Grouping the animals into rough taxonomic categories, Grice starts with the carnivores, pointing out that even the adorable giant panda can beat the crap out of you if you’re not careful. He then moves on to aquatic creatures, spending plenty of time discussing sharks, but also pointing out that groupers, orcas, octopi and even marine snails are all willing to hurt you if you’re in the wrong place at the wrong time. Apparently, the unassuming stonefish has nothing better to do than to inject you with an excruciatingly painful venom if you accidently step on it. If you’re fortunate, you might survive and only require amputation of the affected limb. Grice also includes chapters about killer reptiles, birds, arthropods and more mammals. Be warned, if you’re not cautious you could catch leprosy from an armadillo.
The award winning Grice writes with a light-hearted, enthusiastic style, often including his own experiences with dangerous animals while growing up in the desolation of the Oklahoma panhandle. The book is chock full of stories from all over the globe, from Australian celebrity sting ray victims to violent German bunny rabbits or Tanzanian baboons. The gore gets pretty severe at times, if you can try and imagine what it’s like when a chimpanzee named Travis decides to chew your face off.
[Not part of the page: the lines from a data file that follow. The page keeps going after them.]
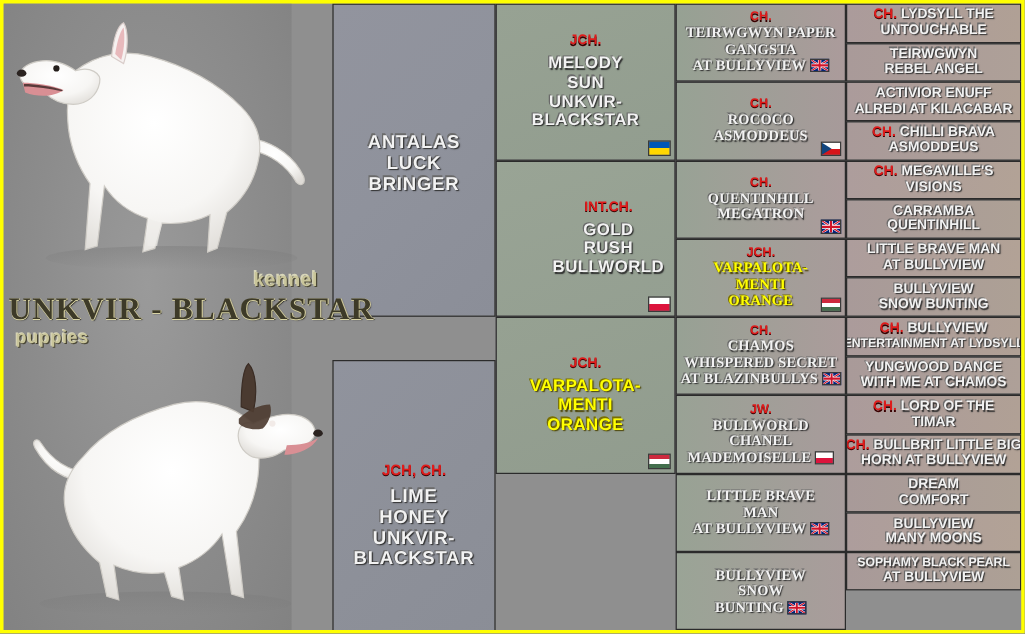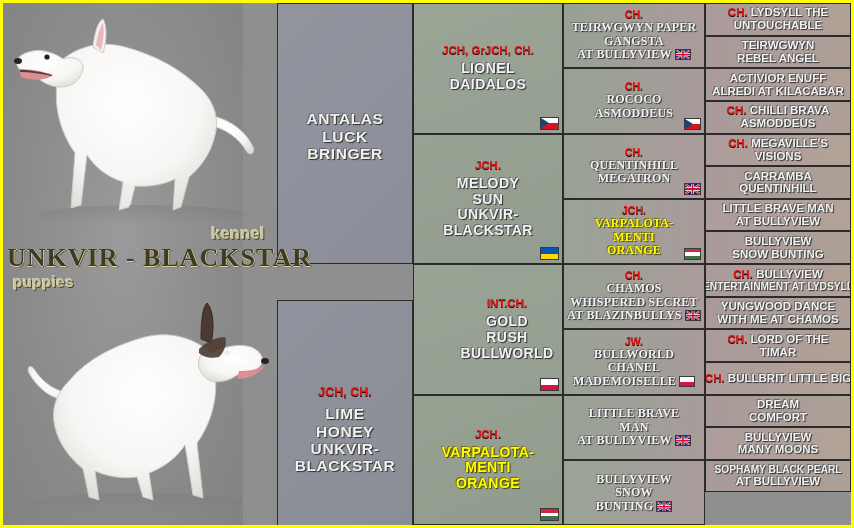--- a/index.html
+++ b/index.html
@@ -257,28 +257,20 @@
         <div class="nm">
           <span>LIME</span><br>
           <span>HONEY</span><br>
           <span>UNKVIR-</span><br>
           <span>BLACKSTAR</span>
         </div>
       </div>
     </div>
 
     <div class="col" id="col2">
-      <div class="cell g2a">
-        <div class="titles">JCH, GrJCH, CH.</div>
-        <div class="nm">
-          <span>LIONEL</span><br>
-          <span>DAIDALOS</span>
-        </div>
-        <div class="flag flag-cz"></div>
-      </div>
       <div class="cell g2b">
         <div class="titles">JCH.</div>
         <div class="nm">
           <span>MELODY</span><br>
           <span>SUN</span><br>
           <span>UNKVIR-</span><br>
           <span>BLACKSTAR</span>
         </div>
         <div class="flag flag-ua"></div>
       </div>
@@ -474,20 +466,21 @@
       </div>
       <div class="cell g4a">
         <div class="nm">
           <span class="line"><span class="inline-title">CH.</span> <span>LORD  OF  THE</span></span>
           <span class="line">TIMAR</span>
         </div>
       </div>
       <div class="cell g4c">
         <div class="nm">
           <span class="line"><span class="inline-title">CH.</span> <span>BULLBRIT  LITTLE  BIG</span></span>
+          <span class="line">HORN  AT  BULLYVIEW</span>
         </div>
       </div>
       <div class="cell g4d">
         <div class="nm">
           <span class="line">DREAM</span>
           <span class="line">COMFORT</span>
         </div>
       </div>
       <div class="cell g4c">
         <div class="nm">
In the end, The Book of Deadly Animals is a surprisingly entertaining and comprehensive look at all the ways non-human animals might kill, maim or otherwise harm you. While the entries are necessarily brief, at times they even serve an educational purpose, helping readers avoid the nasty venom of the hobo spider, for example. While it seems that the book was conceived specifically with teen aged boys in mind, I can recommend it for anyone who enjoys nature writing or spends time in the great outdoors. Be careful out there. On second thought, you might just want to stay inside.